Last Thursday a friend of mine had a stroke

Last Thursday a friend of mine had a major stroke at work. Whilst she has other health problems, as a female in her 40’s it was totally unexpected and left all her friends shocked, reeling and concerned.

As she was at work in a different county than she lives in, when she arrived at the local hospital, after assessment she was blue lighted to a major tertiary centre as per their local stroke pathway and underwent an emergency medical thrombectomy.  She had a dense stroke, which affected her speech, her ability to stand and the use of her left side.
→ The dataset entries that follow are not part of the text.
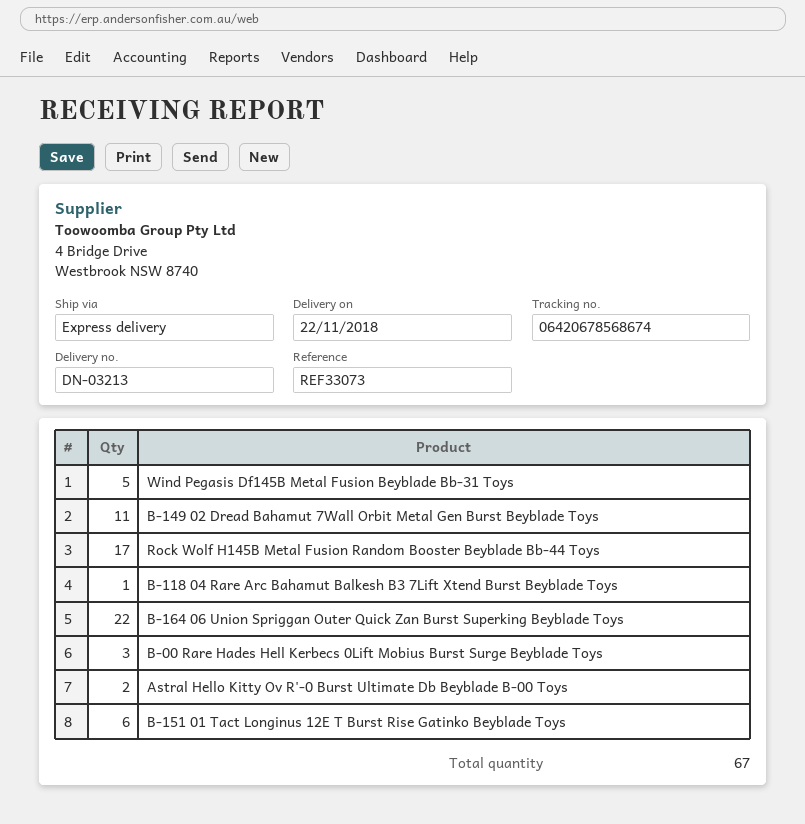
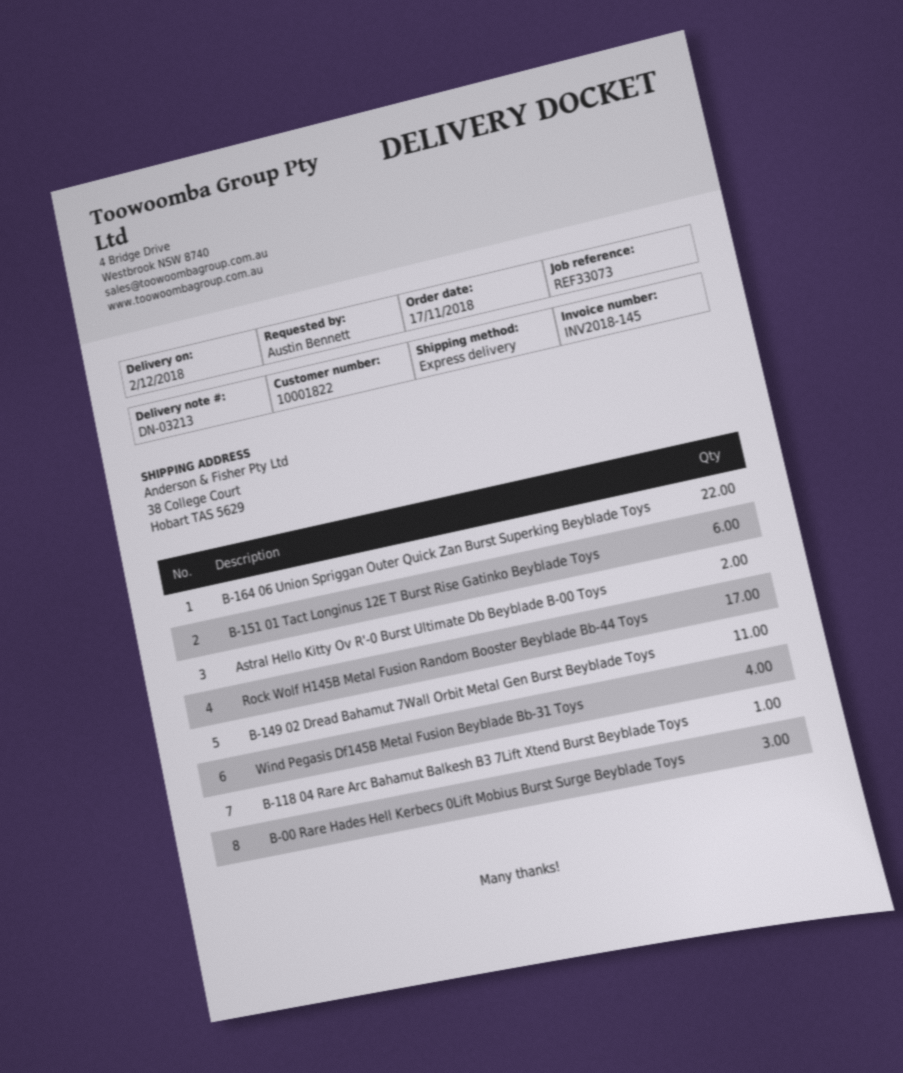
delivery date: 2018-11-22 -> 2018-12-02
Wind Pegasis Df145B Metal Fusion Beyblade Bb-31 Toys: 5 -> 4

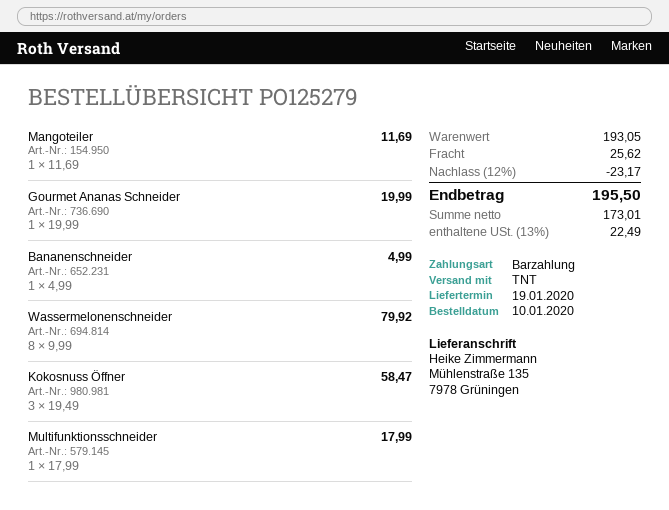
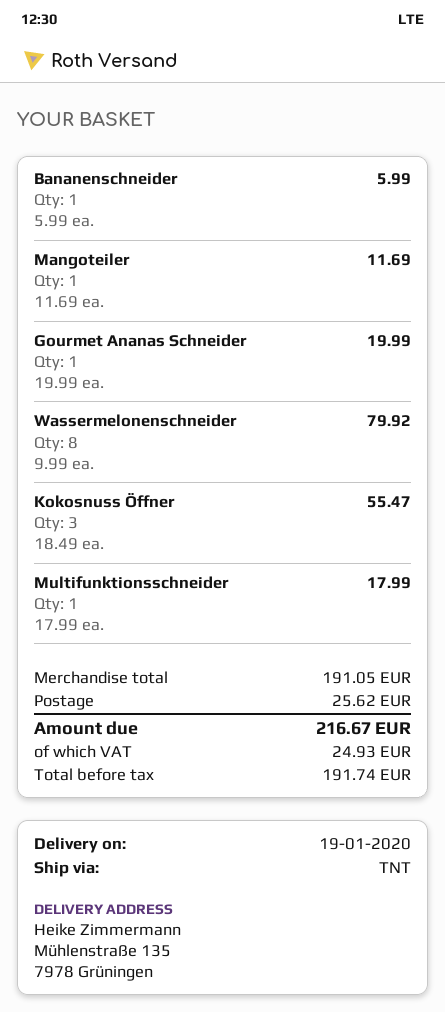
Bananenschneider: 1 x 4.99 = 4.99 -> 1 x 5.99 = 5.99
Kokosnuss Öffner: 3 x 19.49 = 58.47 -> 3 x 18.49 = 55.47
subtotal: 193.05 -> 191.05
discount: 12% = 23.17 -> none
net: 173.01 -> 191.74
tax: 22.49 -> 24.93
total: 195.50 -> 216.67

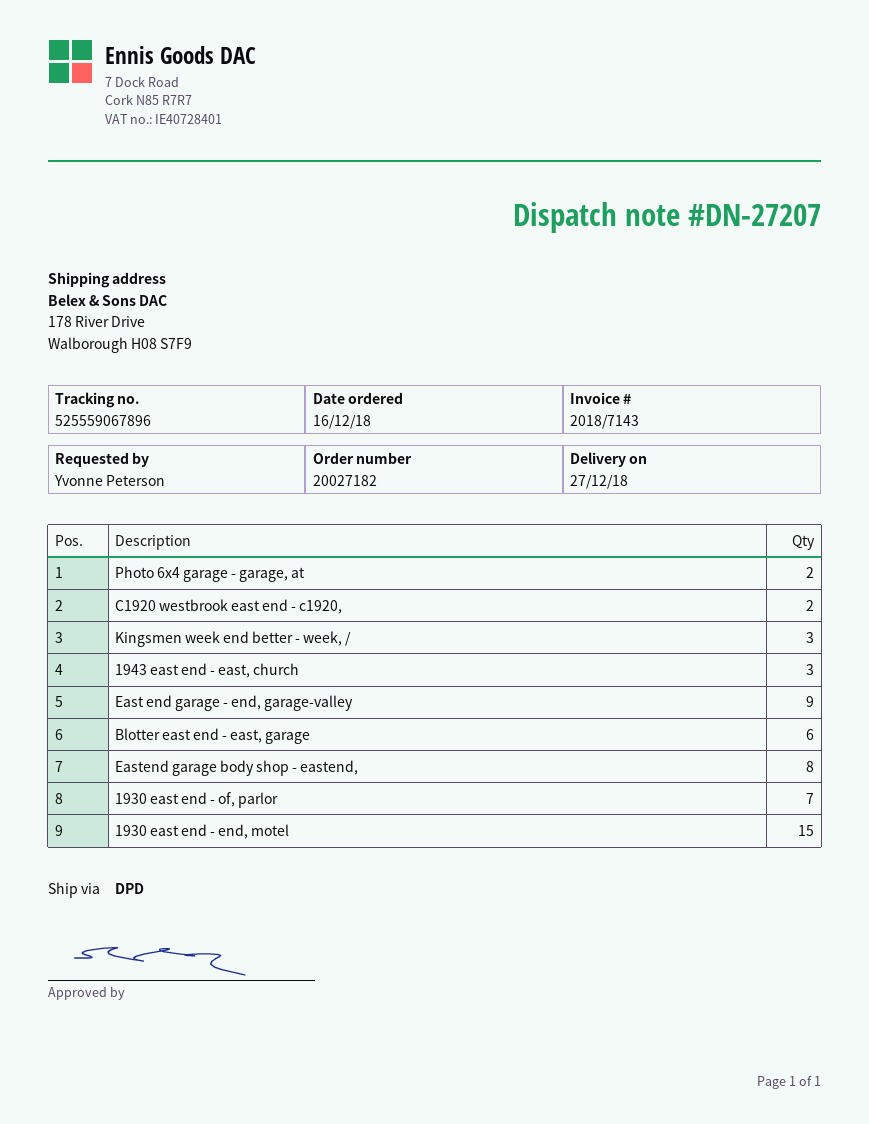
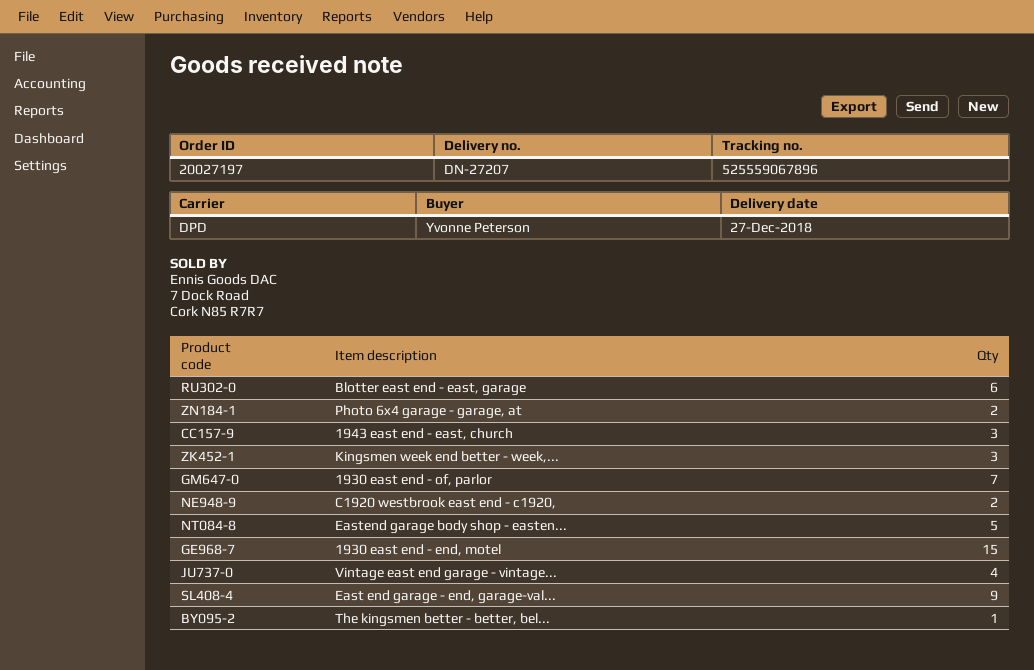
order number: 20027182 -> 20027197
Eastend garage body shop - eastend,: 8 -> 5
Vintage east end garage - vintage...: none -> 4
The kingsmen better - better, bel...: none -> 1

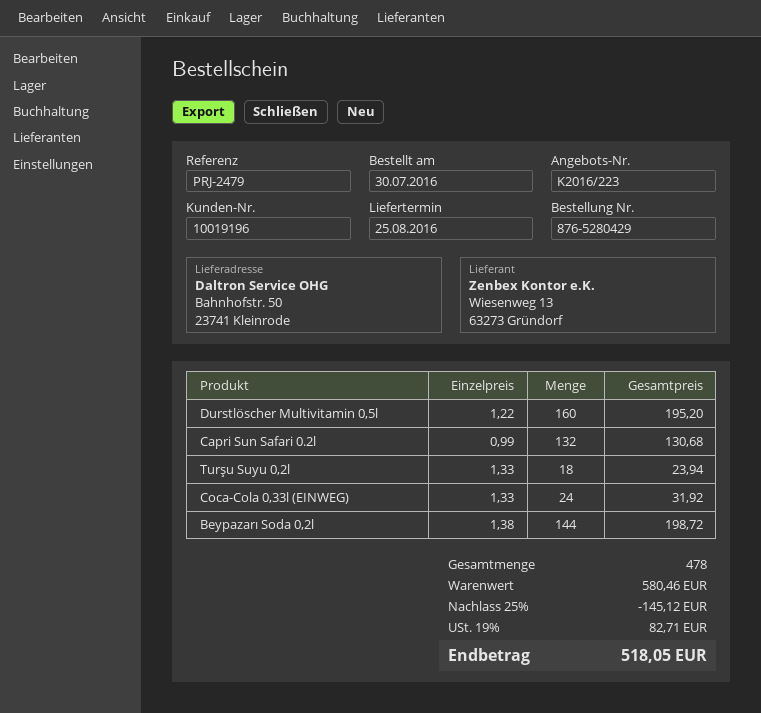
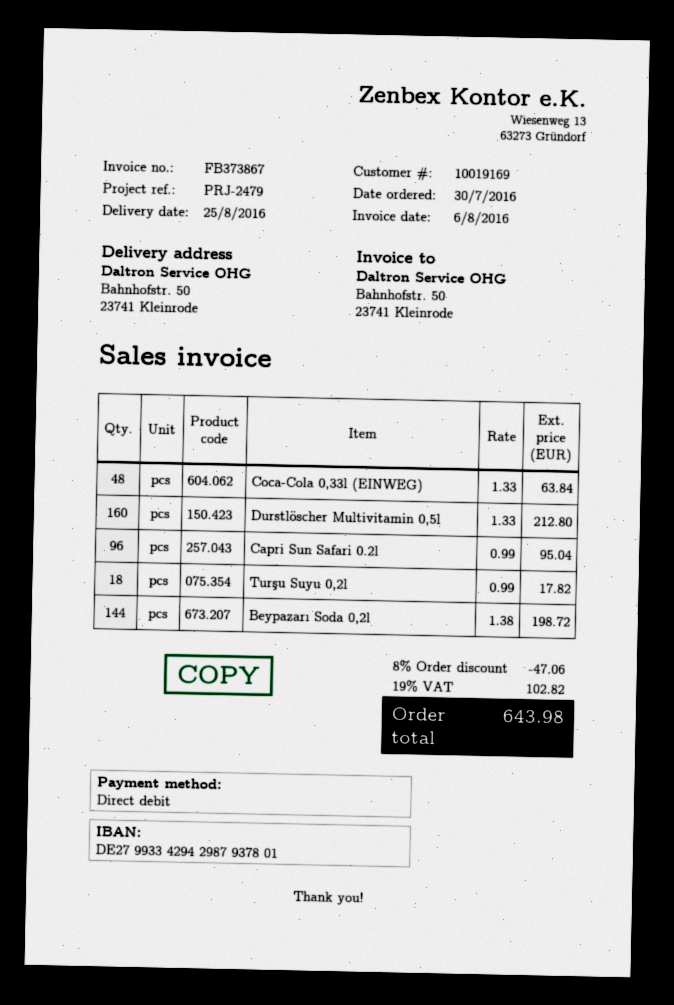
customer number: 10019196 -> 10019169
Durstlöscher Multivitamin 0,5l: 160 x 1.22 = 195.20 -> 160 x 1.33 = 212.80
Capri Sun Safari 0.2l: 132 x 0.99 = 130.68 -> 96 x 0.99 = 95.04
Turşu Suyu 0,2l: 18 x 1.33 = 23.94 -> 18 x 0.99 = 17.82
Coca-Cola 0,33l (EINWEG): 24 x 1.33 = 31.92 -> 48 x 1.33 = 63.84
discount: 25% = 145.12 -> 8% = 47.06
tax: 19% = 82.71 -> 19% = 102.82
total: 518.05 -> 643.98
24 hours post stroke and procedure, when her friends visited she was able to speak, stand with help and was her usual Strictly Dancing fanatical self!

At 72 hours post stroke she was transferred back to her local hospital, where she would have been admitted to if she had not been at work, she is now starting her rehabilitation with a view to being discharged back into the community shortly.

A friend having a Stroke just makes me more determined to offer our proven stroke care enhancing software to more Acute Trusts.

This is for two reasons, firstly the tertiary centre has a SSNAP banding of A and her local NHS Trust is a D. There may be a range of reasons for this poorer performance but we can offer a tool called  CaptureStroke to support Stroke teams to being able to improve their stroke care even when they do not offer Medical Thrombectomy but they are resistant to implement a digital solution to enable better performance as they have other more pressing IT needs!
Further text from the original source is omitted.